Directions: Would you repeat the listing below verbatim and drop the images?

Records provided:

- - - - -

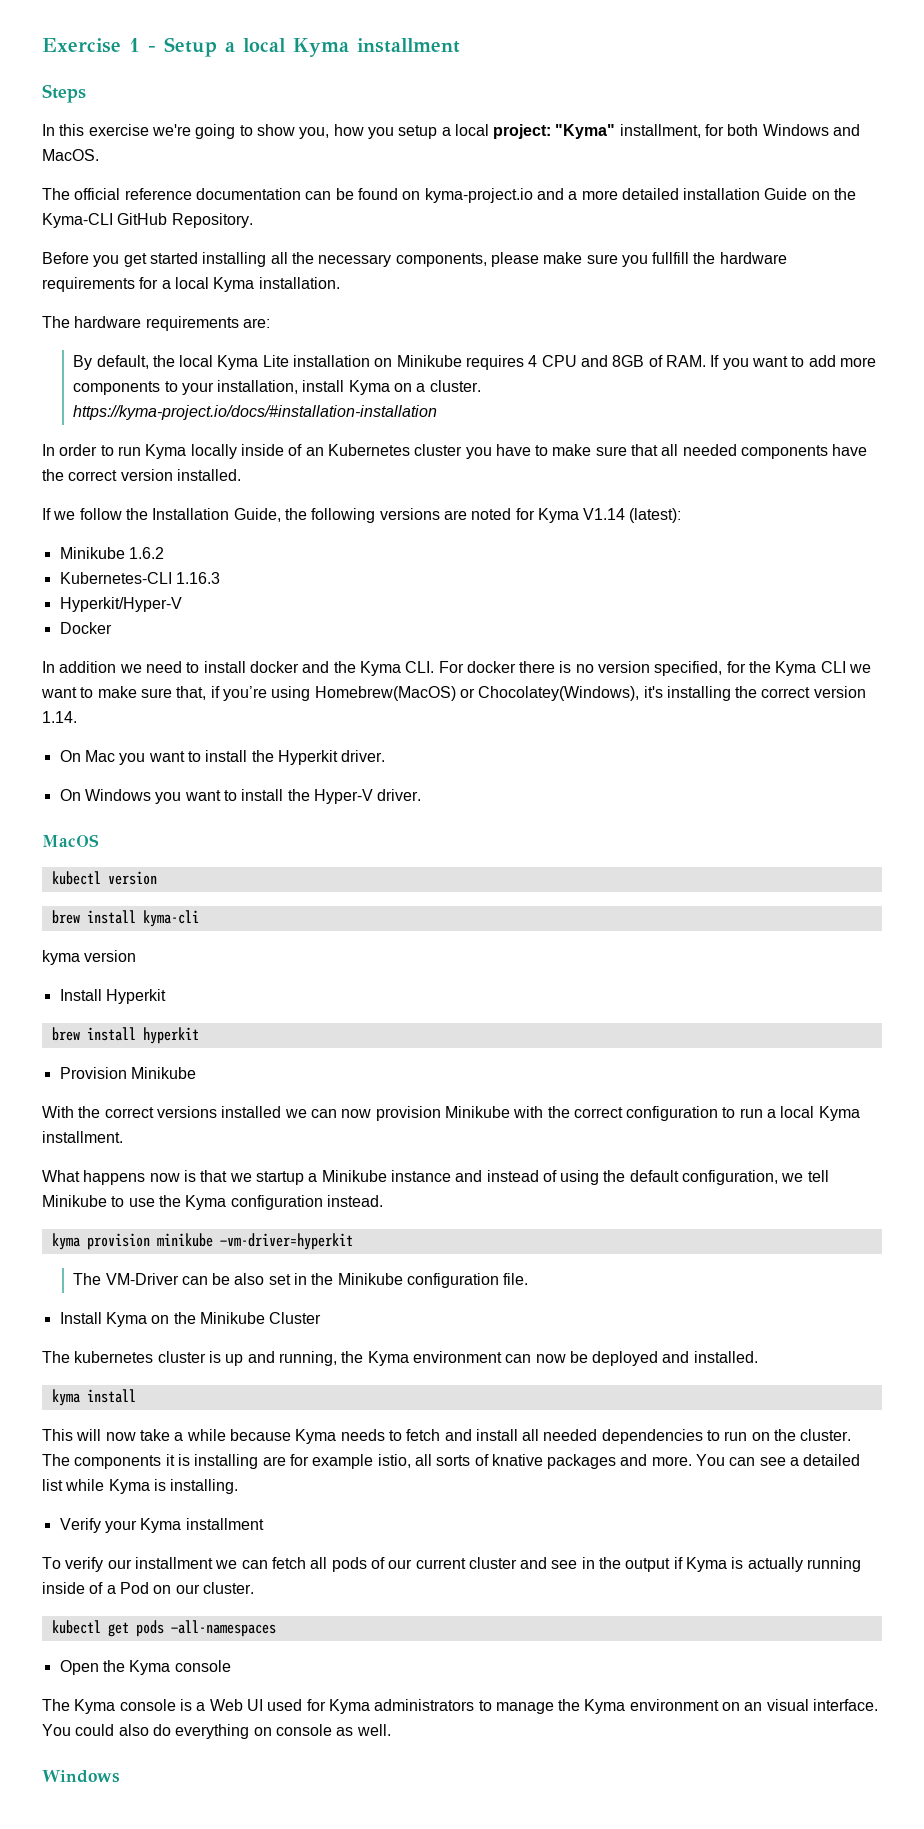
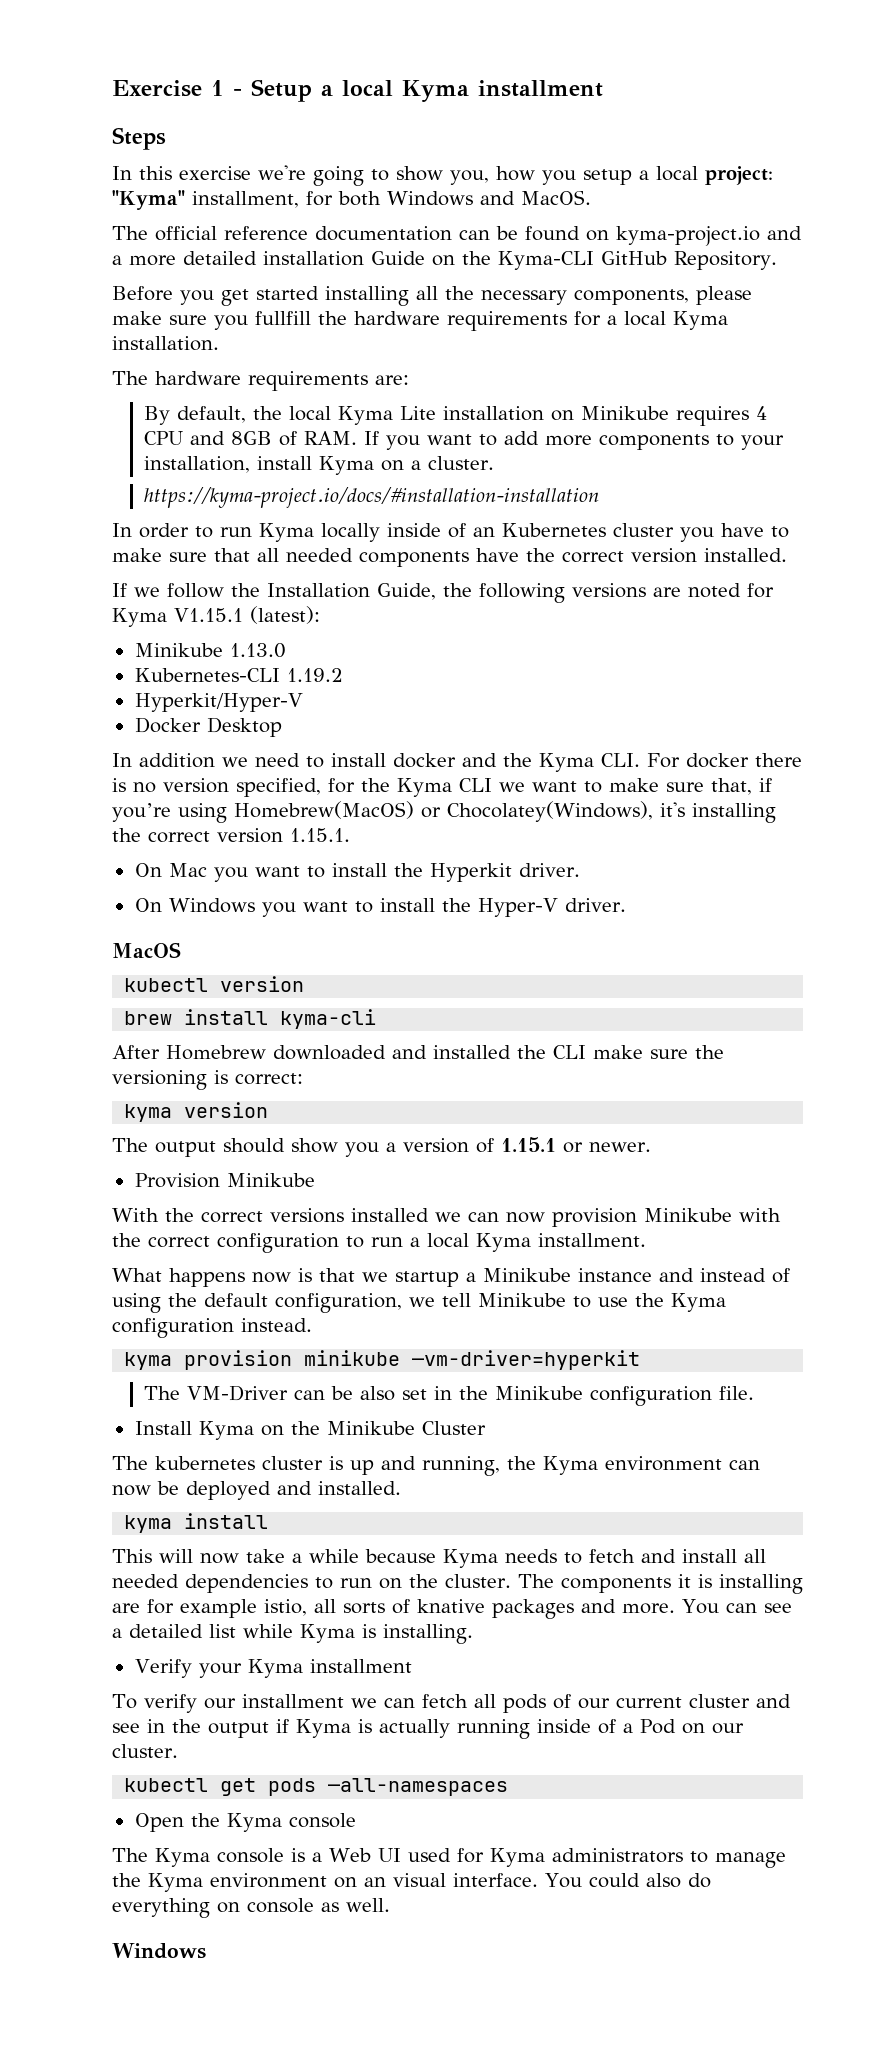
- If we follow the Installation Guide, the following versions are noted for Kyma V1.14 (latest):
+ If we follow the Installation Guide, the following versions are noted for Kyma V1.15.1 (latest):
- Minikube 1.6.2
+ Minikube 1.13.0
- Kubernetes-CLI 1.16.3
+ Kubernetes-CLI 1.19.2
- Docker
+ Docker Desktop
- In addition we need to install docker and the Kyma CLI. For docker there is no version specified, for the Kyma CLI we want to make sure that, if you’re using Homebrew(MacOS) or Chocolatey(Windows), it's installing the correct version 1.14.
+ In addition we need to install docker and the Kyma CLI. For docker there is no version specified, for the Kyma CLI we want to make sure that, if you’re using Homebrew(MacOS) or Chocolatey(Windows), it's installing the correct version 1.15.1.
+ After Homebrew downloaded and installed the CLI make sure the versioning is correct:
  kyma version
- Install Hyperkit
- brew install hyperkit
+ The output should show you a version of 1.15.1 or newer.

- - - - -

Answer space:
- If we follow the Installation Guide, the following versions are noted for Kyma V1.14 (latest):
+ If we follow the Installation Guide, the following versions are noted for Kyma V1.15.1 (latest):
- Minikube 1.6.2
+ Minikube 1.13.0
- Kubernetes-CLI 1.16.3
+ Kubernetes-CLI 1.19.2
- Docker
+ Docker Desktop
- In addition we need to install docker and the Kyma CLI. For docker there is no version specified, for the Kyma CLI we want to make sure that, if you’re using Homebrew(MacOS) or Chocolatey(Windows), it's installing the correct version 1.14.
+ In addition we need to install docker and the Kyma CLI. For docker there is no version specified, for the Kyma CLI we want to make sure that, if you’re using Homebrew(MacOS) or Chocolatey(Windows), it's installing the correct version 1.15.1.
+ After Homebrew downloaded and installed the CLI make sure the versioning is correct:
  kyma version
- Install Hyperkit
- brew install hyperkit
+ The output should show you a version of 1.15.1 or newer.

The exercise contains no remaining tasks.